It was December 8th, 2006. Not only was it the launch day of Nintendo’s Wii, it was also that of the best Zelda title ever made. My pre-ordered copy was waiting for me in the local game shop. I could barely contain my excitement. Although, because it was technically a Christmas present, I wasn’t allowed to play it until the 25th but that’s by the by. In fact, those extra days only heightened the anticipation…
You can imagine my fevered excitement when I actually played Legend of Zelda: Twilight Princess for the Wii (a full 17 days later). The intro was sumptuous; the graphics beautiful in widescreen; the characters well written; the motion controls… OK.
But before long I had the sense that the game was going through all the conventions set out in Ocarina of Time, only on a larger (and arguably less polished) scale, with extra padding and a lengthier running time. Perhaps what bothered me most were the first few hours of the game, with its interminable tutorial-like feel. Now I’m not saying all this to hate on Twilight Princess; it just so happened to be the straw that broke the camel’s back. Twilight Princess put me off pre-orders and day one “insta-buys”, and thus a door closed on over ten years of the latest and greatest in gaming.
Funnily enough, where one Zelda closed a door, another Zelda game on the Wii opened a window. Whilst playing through Twilight Princess, I’d decided to try another game through the Wii’s Virtual Console service – Zelda II: The Adventure of Link. I was aware that Zelda II was a contentious entry in the overall series, thanks to its combination of side scrolling action stages and an RPG-like leveling system. Oh, and did I mention this game is famous for being super-hard? And pretty damn obscure too? No matter.
It wasn’t too far in when it dawned on me that I was having more fun with The Adventure of Link than Twilight Princess. Sure, Zelda II had flaws, that much was obvious. But the experience felt incredibly fresh to me, having been immersed in modern, 3D Zelda games from a young age. In short, I loved Zelda II, not in spite of the differences between it and later Zelda games, but because it ran so firmly against the later, well-established trends in the series. And, of course, it wasn’t just different to Zelda – it was different to almost every trend and convention in what was then, in 2006, modern gaming.
In retrospect it’s clear I was feeling a kind of fatigue, a disenchantment with modern gaming around the time of Twilight Princess’s release. And although I soldiered on with the Wii to an extent, in the years since then I’ve shied away from actively buying and playing new releases. Portal 2 in 2011 was probably the last time I bought a game within six months of its initial release, and I still haven’t played it to this day. Two years earlier, in 2009, Little King’s Story was probably the last game I bought on “day one”.

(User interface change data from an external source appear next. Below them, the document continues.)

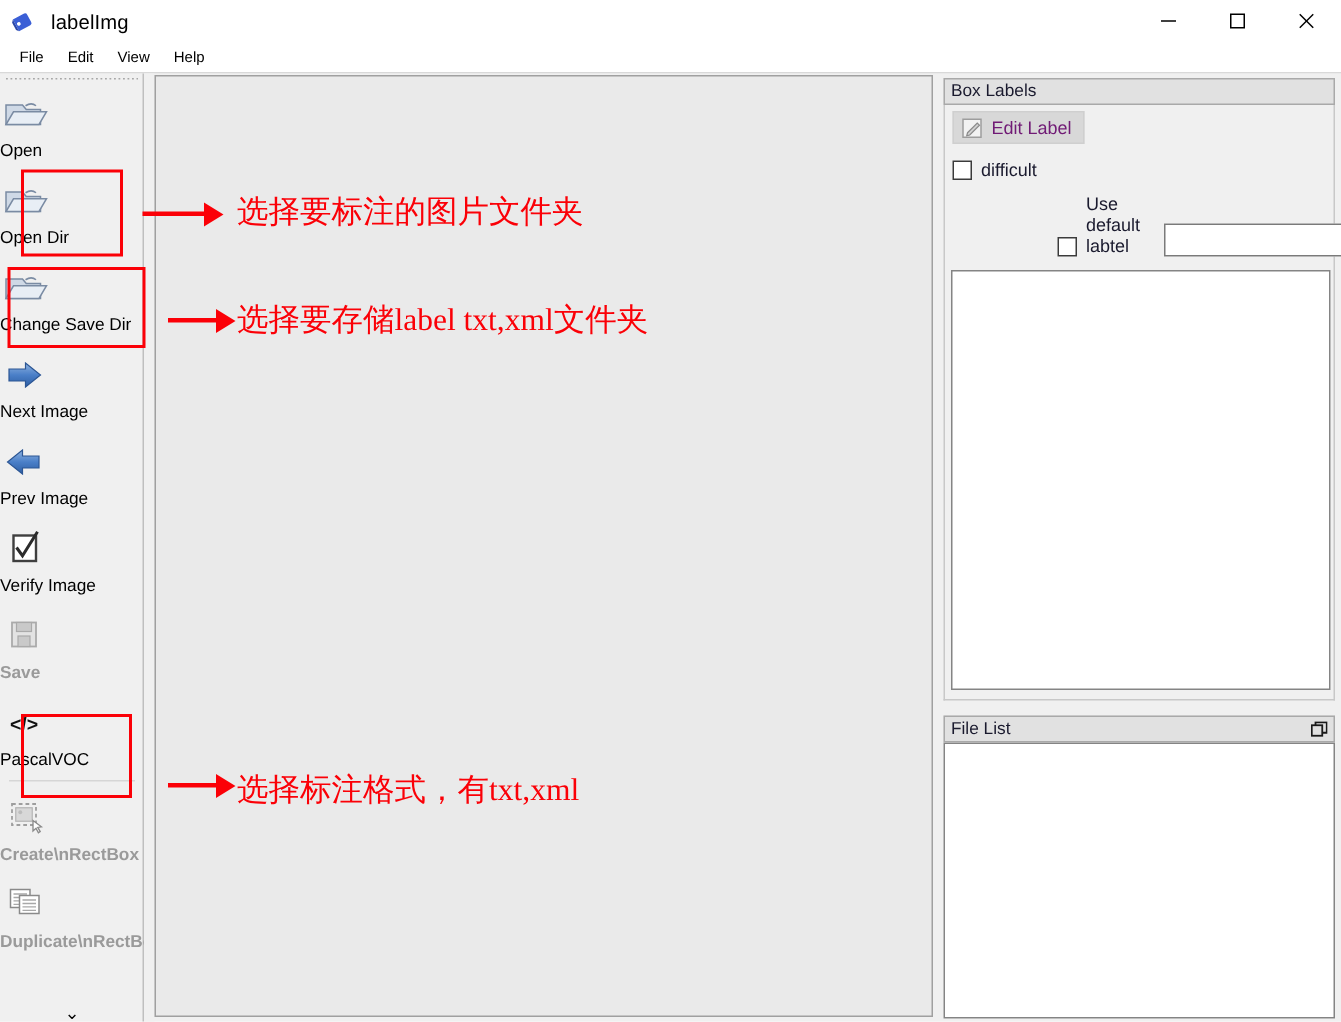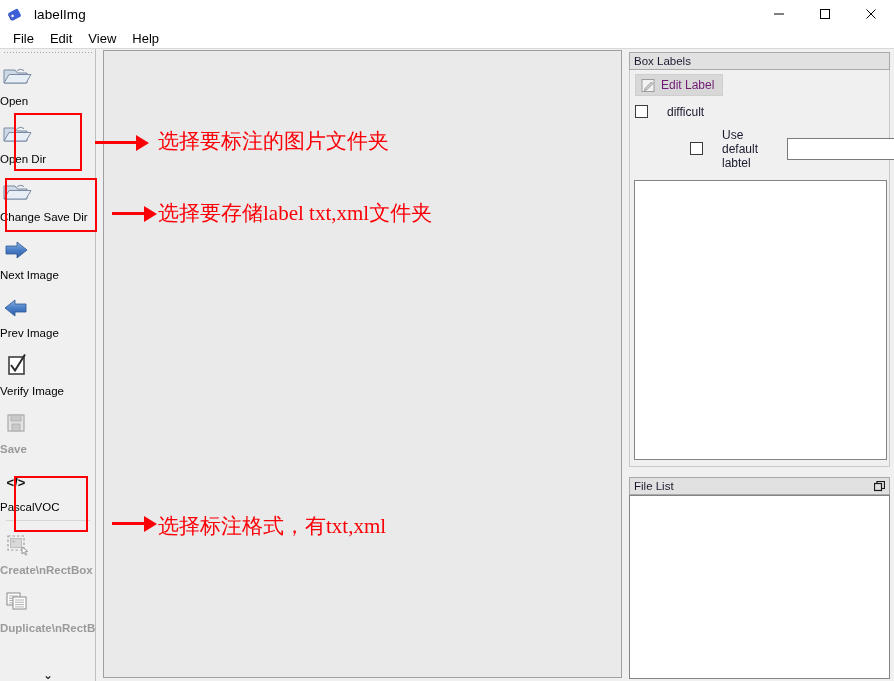--- a/index.html
+++ b/index.html
@@ -50,7 +50,7 @@
     padding-left: 5px;
   }
   .menu-item {
-    font-size: 13px; color: #000;
+    font-size: 10px; color: #000;
     padding: 2px 8px;
   }
 

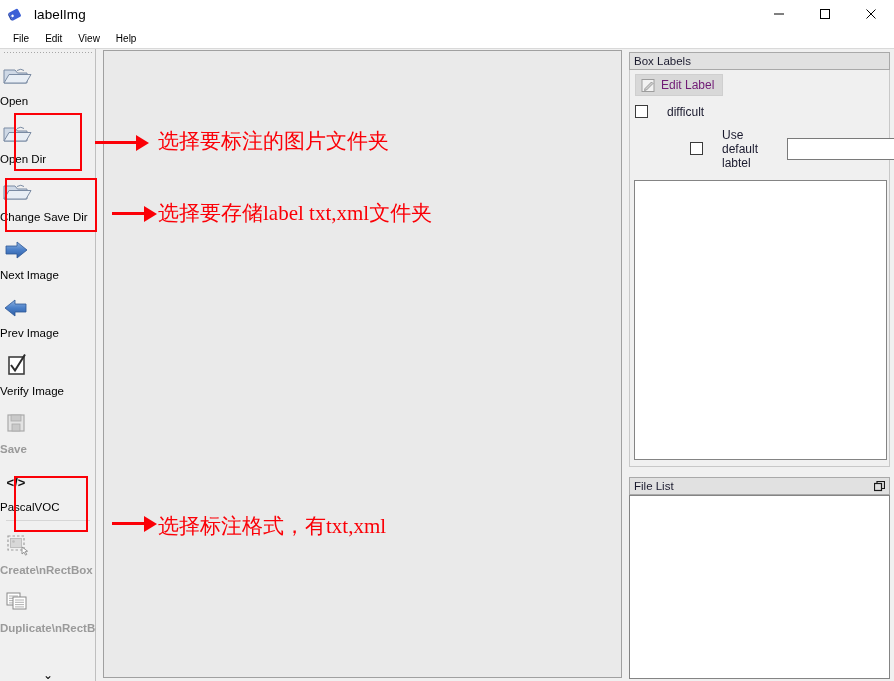--- a/index.html
+++ b/index.html
@@ -167,7 +167,7 @@
   }
   .edit-label-btn .ic { width: 15px; height: 15px; display: block; }
   .chk-row {
-    display: flex; align-items: center; gap: 19px;
+    display: flex; align-items: flex-end; gap: 6px;
     margin-top: 8px;
     font-size: 12px; color: #1a1a2e;
   }

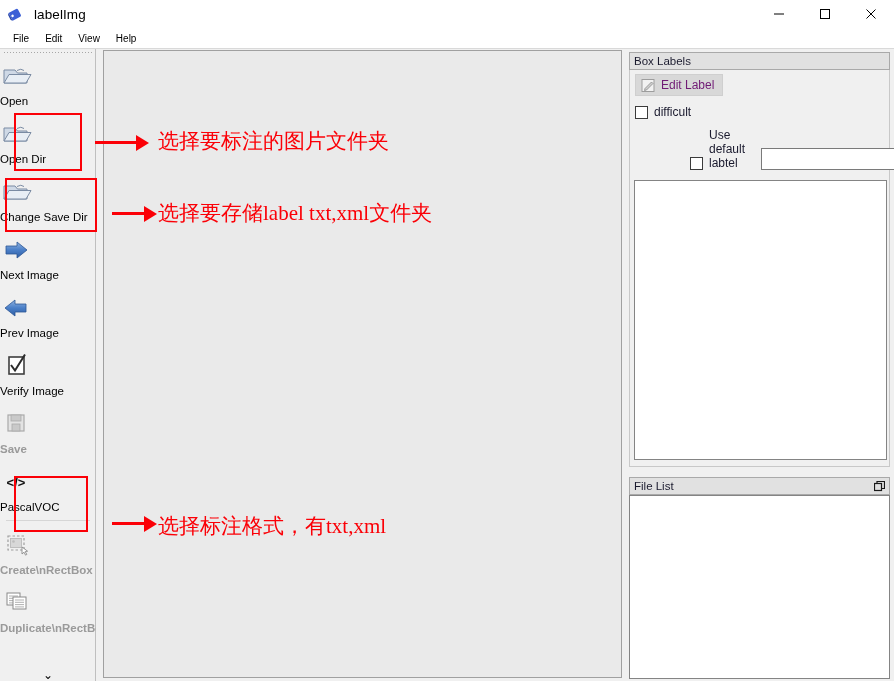--- a/index.html
+++ b/index.html
@@ -171,7 +171,7 @@
     margin-top: 8px;
     font-size: 12px; color: #1a1a2e;
   }
-  .chk-row.indent { margin-left: 7px; margin-top: 9px; padding-left: 48px; }
+  .chk-row.indent { margin-left: 22px; margin-top: 9px; padding-left: 48px; }
   .chkbox {
     width: 13px; height: 13px;
     background: #fff; border: 1px solid #3b3b3b;

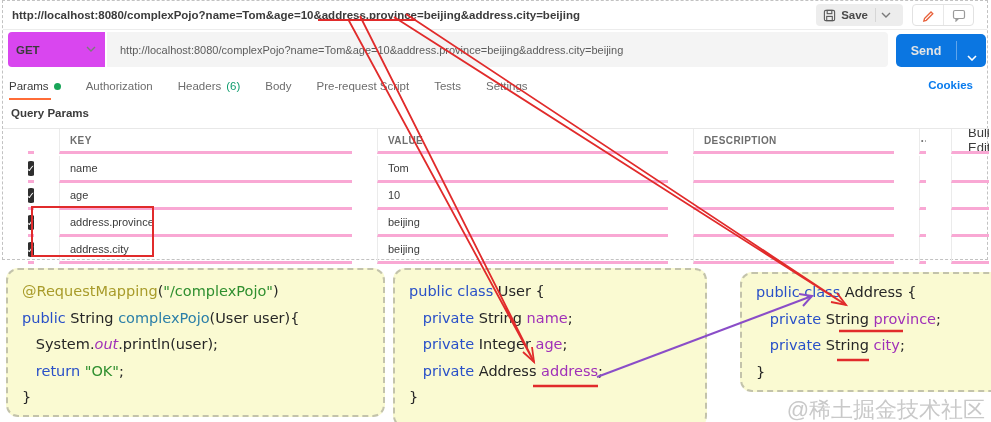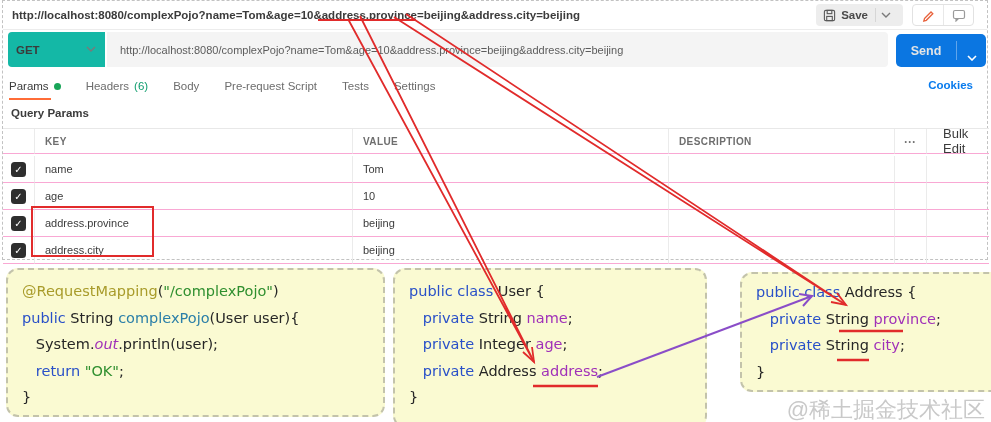--- a/index.html
+++ b/index.html
@@ -23,7 +23,7 @@
   .edit-cell + .edit-cell { border-left:1px solid #e8e8e8; }
 
   .req-row { position:absolute; left:0; top:31px; width:100%; height:35px; }
-  .method-box { position:absolute; left:5px; top:0; width:97px; height:35px; background:#14b8a6;
+  .method-box { position:absolute; left:5px; top:0; width:97px; height:35px; background:#d946ef;
                 border-radius:4px 0 0 4px; display:flex; align-items:center; padding-left:8px; }
   .method-label { font-size:11.5px; font-weight:600; color:#3b3b3b; }
   .method-chevron { position:absolute; right:9px; top:14px; color:#7a7a7a; }

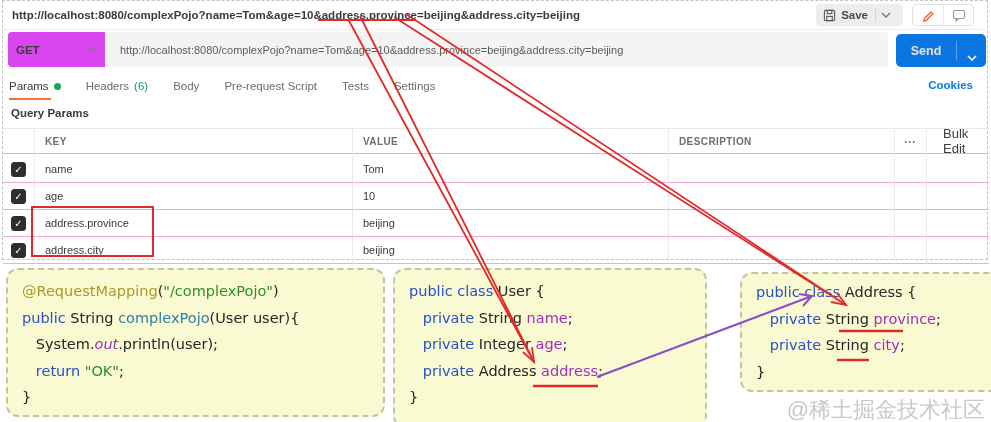--- a/index.html
+++ b/index.html
@@ -153,6 +153,9 @@
         <span class="tab-dot"></span>
       </div>
       <div class="tab">
+        <span>Authorization</span>
+      </div>
+      <div class="tab">
         <span>Headers</span>
         <span class="tab-count">(6)</span>
       </div>

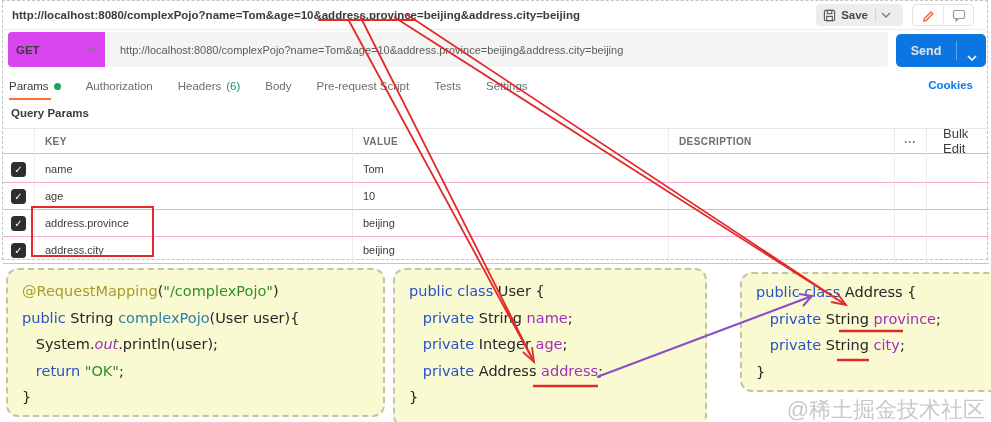--- a/index.html
+++ b/index.html
@@ -55,7 +55,7 @@
               display:grid; grid-template-columns:31px 318px 316px 226px 32px 63px;
               grid-auto-rows:27px; }
   .qp-table .hrow { height:25px; }
-  .cell { border-bottom:1px solid #f9a8d4; display:flex; align-items:center; overflow:hidden; }
+  .cell { border-bottom:3px solid #f9a8d4; display:flex; align-items:center; overflow:hidden;margin-left:25px; }
   .cell.vline { border-left:1px solid #ebebeb; }
   .hcell { font-size:10px; font-weight:600; color:#6e6e6e; letter-spacing:.4px; padding-left:10px; }
   .kcell, .vcell { font-size:11px; color:#3b3b3b; padding-left:10px; }

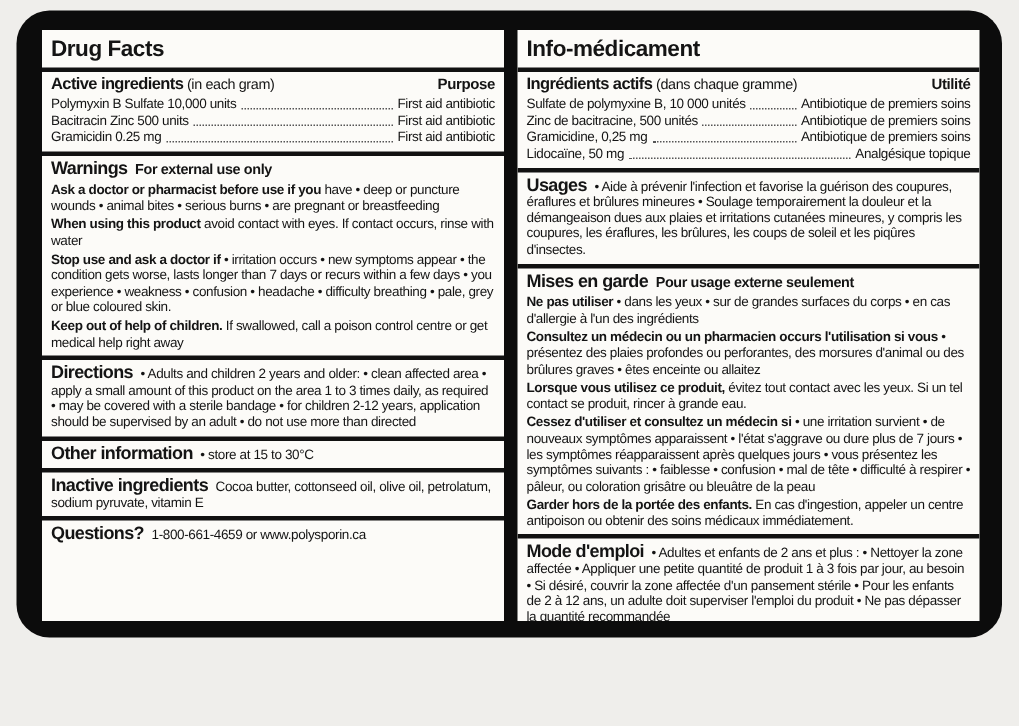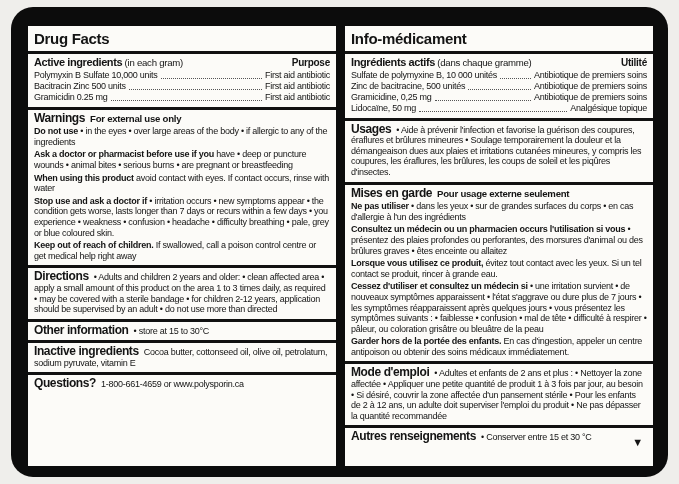--- a/index.html
+++ b/index.html
@@ -9,9 +9,9 @@
     font-family:"Liberation Sans",sans-serif;color:#141414;
   }
   .frame{
-    position:absolute;left:11px;top:7px;width:657px;height:470px;
+    position:absolute;left:11px;top:7px;width:657px;height:418px;
     background:#0c0c0c;border-radius:22px;box-sizing:border-box;
-    padding:19px 15px 11px 17px;display:flex;gap:9px;overflow:hidden;
+    padding:13px 15px 11px 17px;display:flex;gap:9px;overflow:hidden;
   }
   .col{
     flex:1 1 0;background:#fcfbf8;display:flex;flex-direction:column;

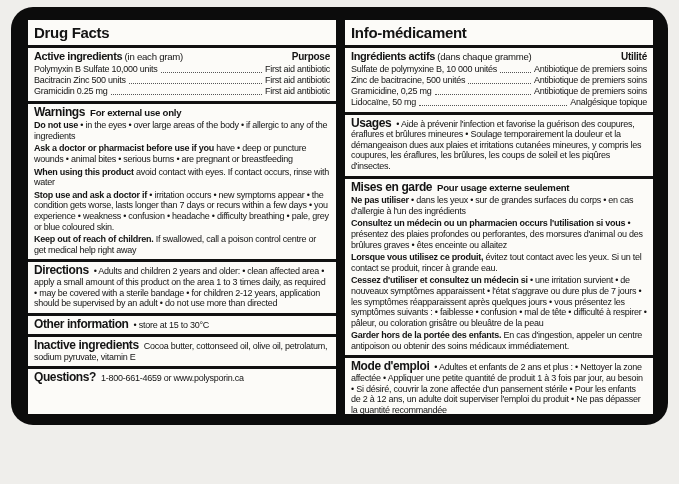--- a/index.html
+++ b/index.html
@@ -82,7 +82,6 @@
       <p><span class="h">Warnings</span><span class="sub">For external use only</span></p>
       <div>
 
-          <p><span class="b">Do not use</span><span> • in the eyes • over large areas of the body • if allergic to any of the ingredients</span></p>
 
           <p><span class="b">Ask a doctor or pharmacist before use if you</span><span> have • deep or puncture wounds • animal bites • serious burns • are pregnant or breastfeeding</span></p>
 

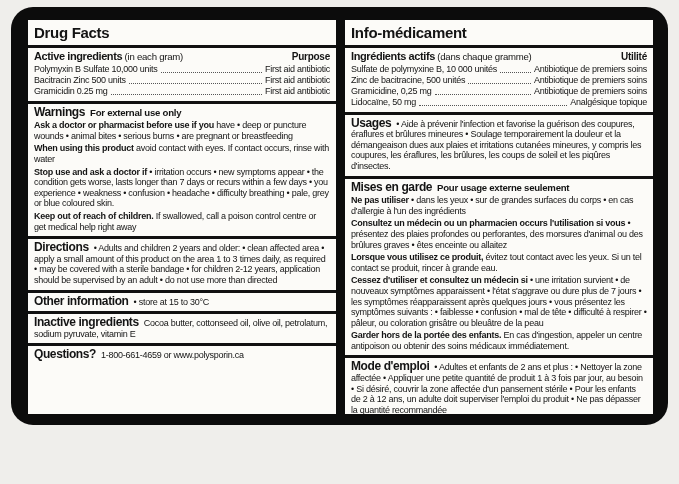--- a/index.html
+++ b/index.html
@@ -89,7 +89,7 @@
 
           <p><span class="b">Stop use and ask a doctor if</span><span> • irritation occurs • new symptoms appear • the condition gets worse, lasts longer than 7 days or recurs within a few days • you experience • weakness • confusion • headache • difficulty breathing • pale, grey or blue coloured skin.</span></p>
 
-          <p><span class="b">Keep out of reach of children.</span><span> If swallowed, call a poison control centre or get medical help right away</span></p>
+          <p><span class="b">Keep out of help of children.</span><span> If swallowed, call a poison control centre or get medical help right away</span></p>
         </div>
     </div>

Thanks to the Virtual Console, I took my first serious forays into the NES library with games like Super Mario Bros 1 & 2 (aka The Lost Levels), Kid Icarus, Zelda II: The Adventure of Link, Ninja Gaiden, and Megaman 1 and 2, all of which made lasting impressions on me. Having come of age during the 32-bit era, I was only too familiar with the race towards immersive gameplay – marked by an obsession with more realistic graphics, bigger worlds to explore and ever more complicated controls. By comparison, I discovered that there was a kind of deceptively simple genius to many of these old games. The NES library above any other home console is testament to this, given it seems to be made up entirely of games with simple controls and mechanics that demand inhuman feats of skill and endurance on the part of the player! The advantages of a limited toolset seemed to have been forgotten in an overly complex modern gaming landscape; Twilight Princess could have done with some pruning.
If not for Zelda II then, I suspect I would’ve ducked out of gaming altogether, for some time at least. Strange as it may sound, that game fired my imagination in ways that modern games didn’t, seemingly couldn’t. The possibilities of that merciless game set me on the long windy path through gaming history I’m treading to this day – just like Link time traveling in various Zelda games! Without Zelda II (and its timely release on the Virtual Console service) it seems highly unlikely I’d be staring at a Sega Saturn, N64, Dreamcast, and PS2 under my TV, and without those I can’t imagine I’d have ever begun blogging about games at all. So, if you’re looking for someone, or something, to blame for the existence of Very Very Gaming, you need look no further than the black sheep of the Zelda series, Adventure of Link.